Plaque

Chelsea Hospital for Women

Erection date: 16/7/1880

Inscription

This stone was laid by Her Royal Highness, the Princess of Wales on the 16th July 1880.

Princess Alexandra was laying the foundation stone for the Chelsea Hospital for Women which was here until about 1916. 

Site: Chelsea Hospital for Women (1 memorial)

SW6, Fulham Road, Cancer Research Centre

The plaque is at the left between the ground and basement windows.

In 1916, when the Chelsea Hospital for Women moved out, this building was acquired to house the new Freemasons' Hospital and Nursing Home. However instead of that it immediately became the Freemasons' War Hospital. Only at the end of the war did the Freemasons' Hospital and Nursing Home open here. By 1933 more space was needed and the hospital moved to new premises in Ravenscout Park, and soon after was renamed as the Royal Masonic Hospital.

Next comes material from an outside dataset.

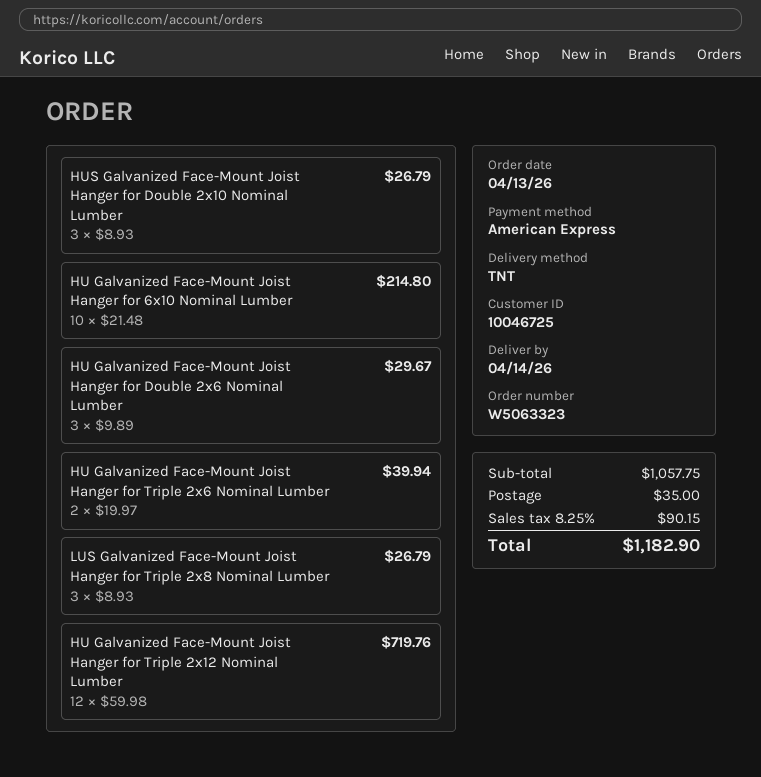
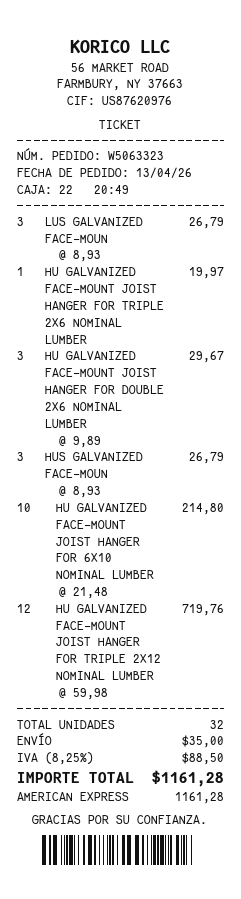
HU Galvanized Face-Mount Joist Hanger for Triple 2x6 Nominal Lumber: 2 x 19.97 = 39.94 -> 1 x 19.97 = 19.97
tax: 8.25% = 90.15 -> 8.25% = 88.50
total: 1182.90 -> 1161.28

In 1937-9 Chester Beatty bought the building, equipped it and presented it to the Royal Cancer Hospital (later the Royal Marsden Hospital) as a research institute. During this work the Renaissance-style facades were removed, giving it a rather ageless look, and the lettering was added. It became the Chester Beatty Institute, later renamed the Institute of Cancer Research. We thank Keith Bradnam for prompting us to fill in this period of the building's history, gleaned from the splendid Lost Hospitals of London.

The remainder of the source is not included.